27 May 2022

A labour of love

Lavey artist depicts the sporting landscape we are all missing

A labour of love

Christine Chivers' painting of Lavey pitch

One morning during lockdown, Lavey's Instagram account exploded with an image that represents all we are missing right now. Christine Chivers' depiction of match day in Lavey is as majestic as the club's sports hall is eye-catching.

If you were writing a letter to Santa, asking for something your community is craving for right now, this is it. An array of goodness, colour and atmosphere. A hub of activity depicted to the very last detail by Christine, a retired art teacher. The love of her craft hasn't diminished one iota.

Even the stanchions on the goalposts have been added, at the request of her husband Paddy, the club's chairman, after he scanned over it for one last time.

Like families across the world, lockdown changed the shape of Christine's week. The school runs have disappeared, caring for their grandchildren put to an end by a need for social distancing, her golf and helping around Lavey club also halted.

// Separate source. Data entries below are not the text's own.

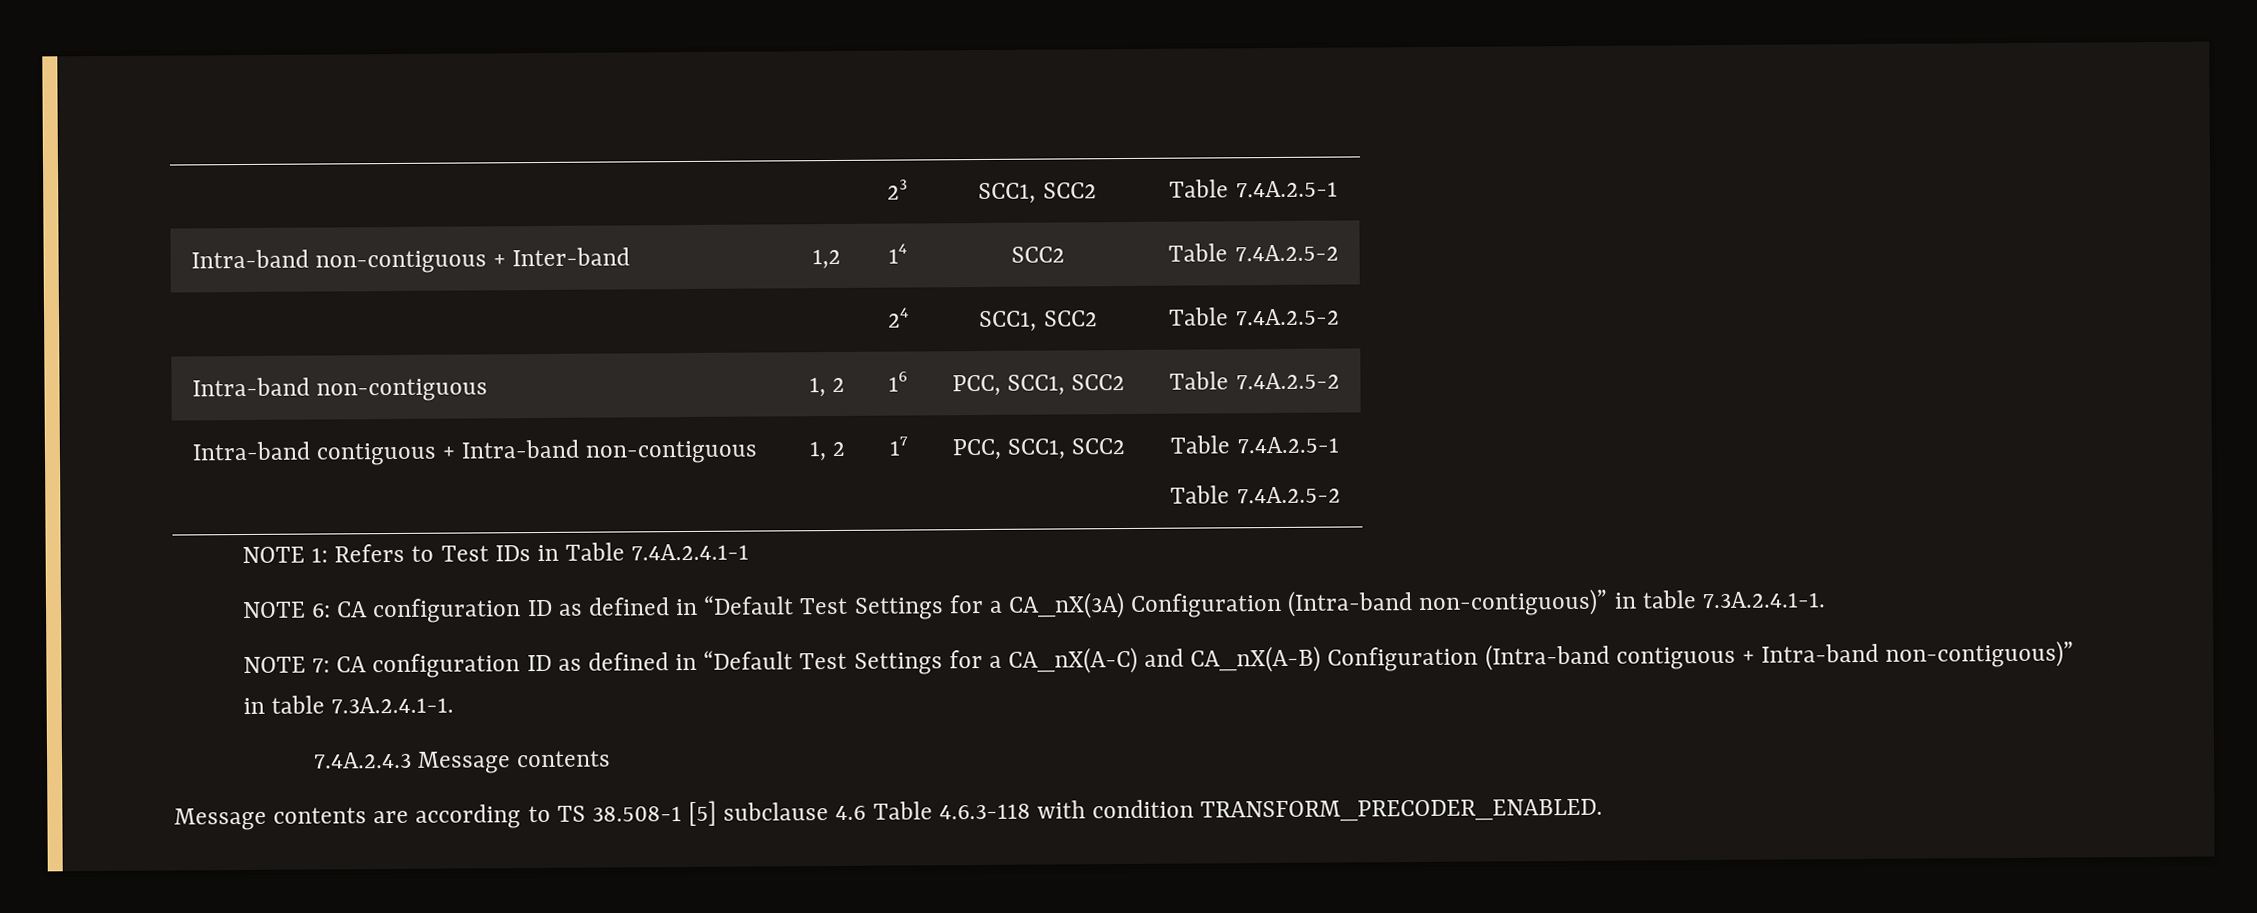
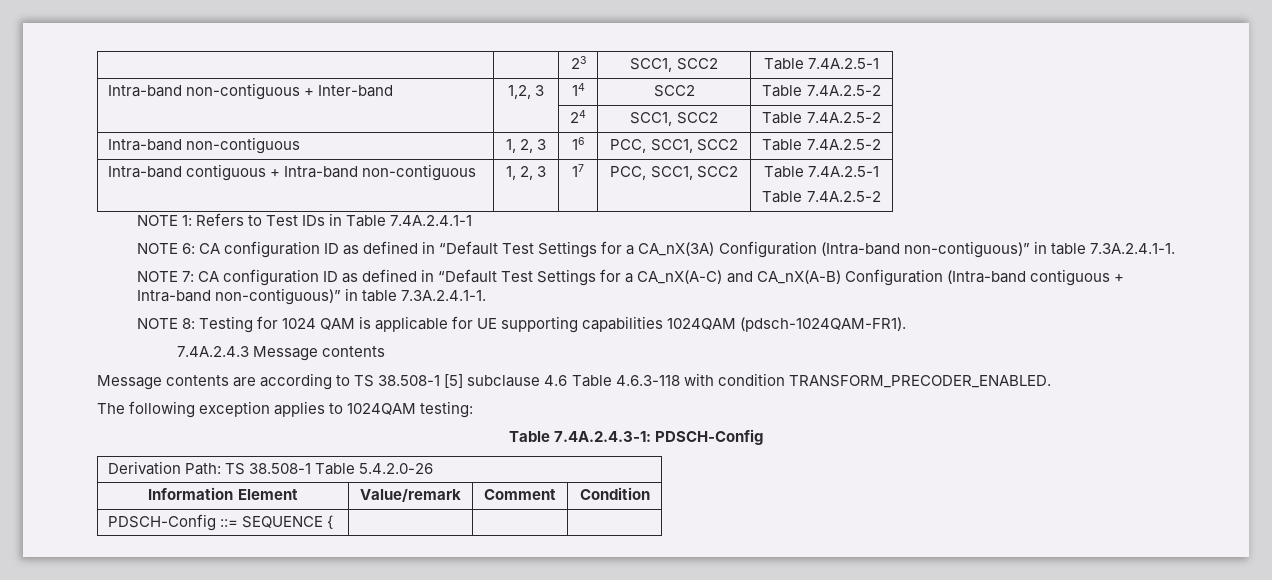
- Intra-band non-contiguous + Inter-band | 1,2 | 14 | SCC2 | Table 7.4A.2.5-2
+ Intra-band non-contiguous + Inter-band | 1,2, 3 | 14 | SCC2 | Table 7.4A.2.5-2
- Intra-band non-contiguous | 1, 2 | 16 | PCC, SCC1, SCC2 | Table 7.4A.2.5-2
+ Intra-band non-contiguous | 1, 2, 3 | 16 | PCC, SCC1, SCC2 | Table 7.4A.2.5-2
- Intra-band contiguous + Intra-band non-contiguous | 1, 2 | 17 | PCC, SCC1, SCC2 | Table 7.4A.2.5-1
+ Intra-band contiguous + Intra-band non-contiguous | 1, 2, 3 | 17 | PCC, SCC1, SCC2 | Table 7.4A.2.5-1
+ NOTE 8: Testing for 1024 QAM is applicable for UE supporting capabilities 1024QAM (pdsch-1024QAM-FR1).
+ The following exception applies to 1024QAM testing:
+ Table 7.4A.2.4.3-1: PDSCH-Config
+ Derivation Path: TS 38.508-1 Table 5.4.2.0-26
+ Information Element | Value/remark | Comment | Condition
+ PDSCH-Config ::= SEQUENCE { | | |

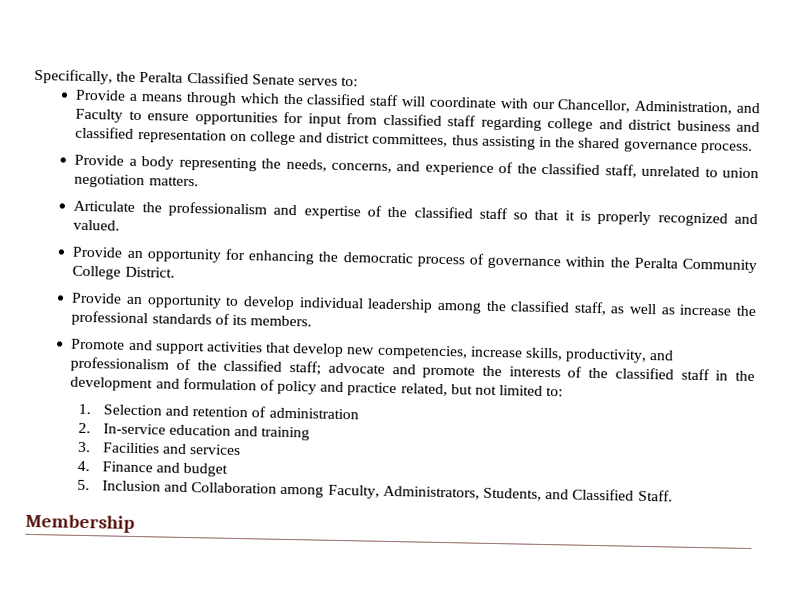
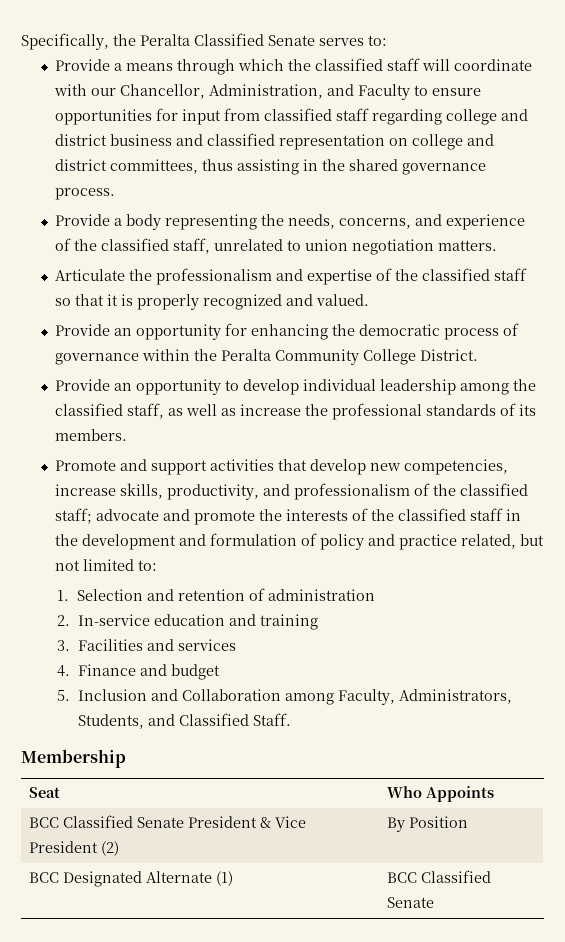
+ Seat | Who Appoints
+ BCC Classified Senate President & Vice President (2) | By Position
+ BCC Designated Alternate (1) | BCC Classified Senate

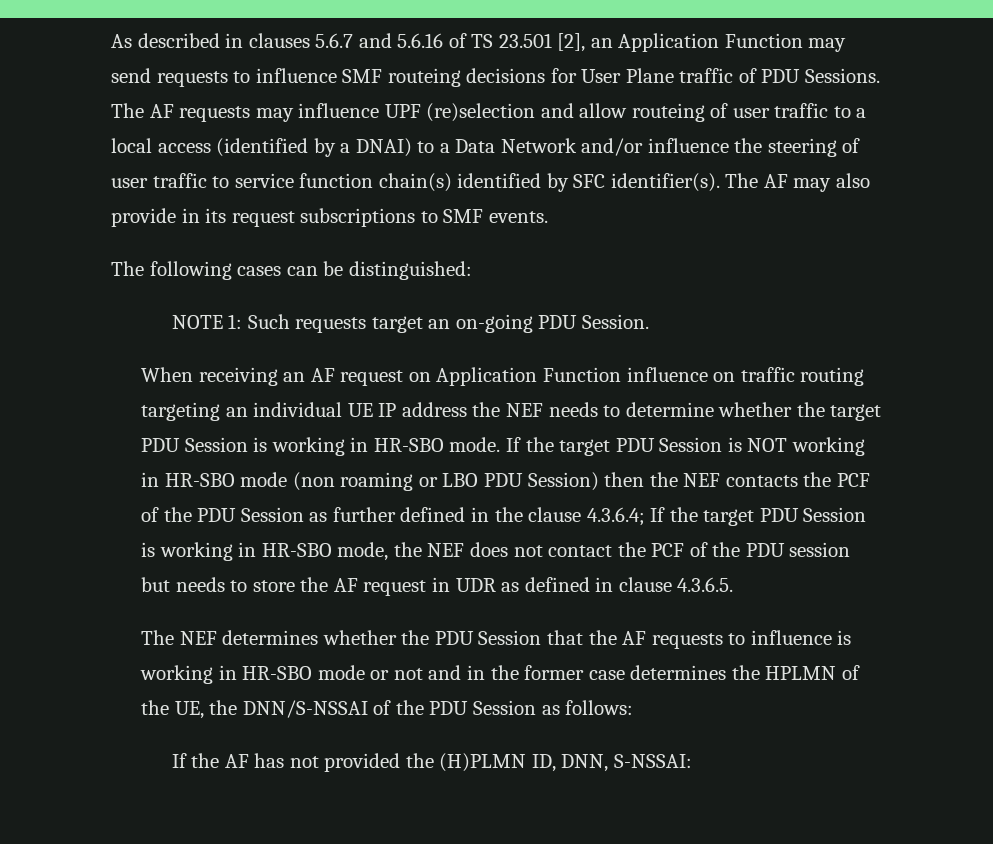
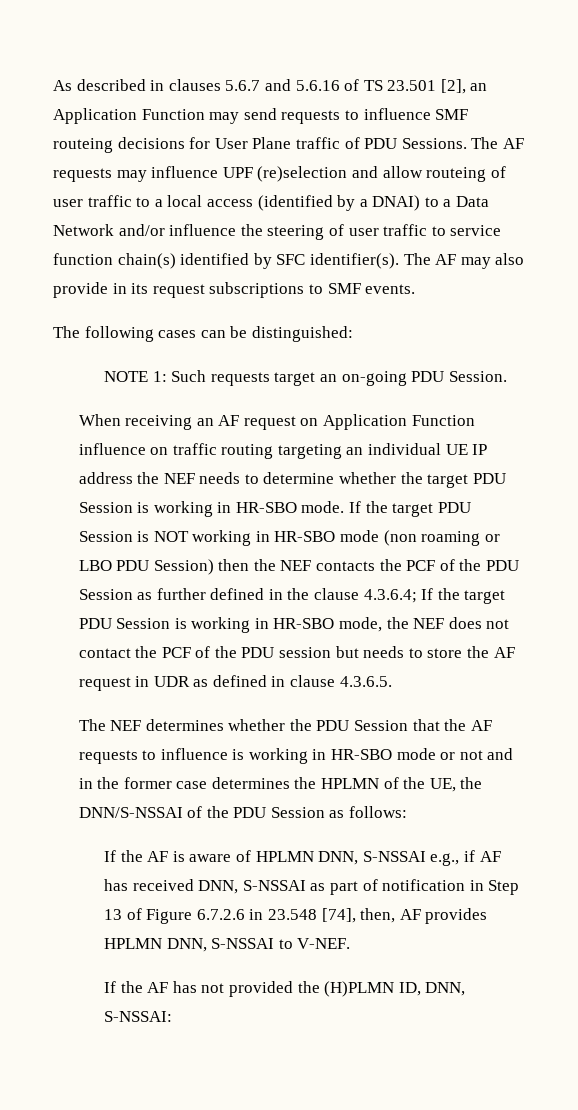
+ If the AF is aware of HPLMN DNN, S-NSSAI e.g., if AF has received DNN, S-NSSAI as part of notification in Step 13 of Figure 6.7.2.6 in 23.548 [74], then, AF provides HPLMN DNN, S-NSSAI to V-NEF.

“The club gates were locked up and I missed calling in there every day,” Christine commented.

“Paddy could always have found an excuse to call in and attend to something or other. I enjoyed helping with reception duties and keeping our amazing facilities clean and tidy.”

Until now. Updating her family photo albums is part of the new routine. When it was her turn to add to Damian's collection, an football action photo set her creative mind wandering.

“He featured in a photograph taken by Mary K Burke for the County Derry Post. The high catch in this photograph inspired me to paint the ‘Love Our Club, Love Lavey’ painting,” Christine reveals.

“I was old-school and when we grew up, we enjoyed the high catch – I just thought that was a fabulous skill and I liked that picture.

“I was going to do a painting of that, but then I thought 'I'll do the whole club' because we are missing the club. I put in the pitch and I just kept adding to it, I put the supporters in and I kept putting more and more detail into it. I really enjoyed doing it.”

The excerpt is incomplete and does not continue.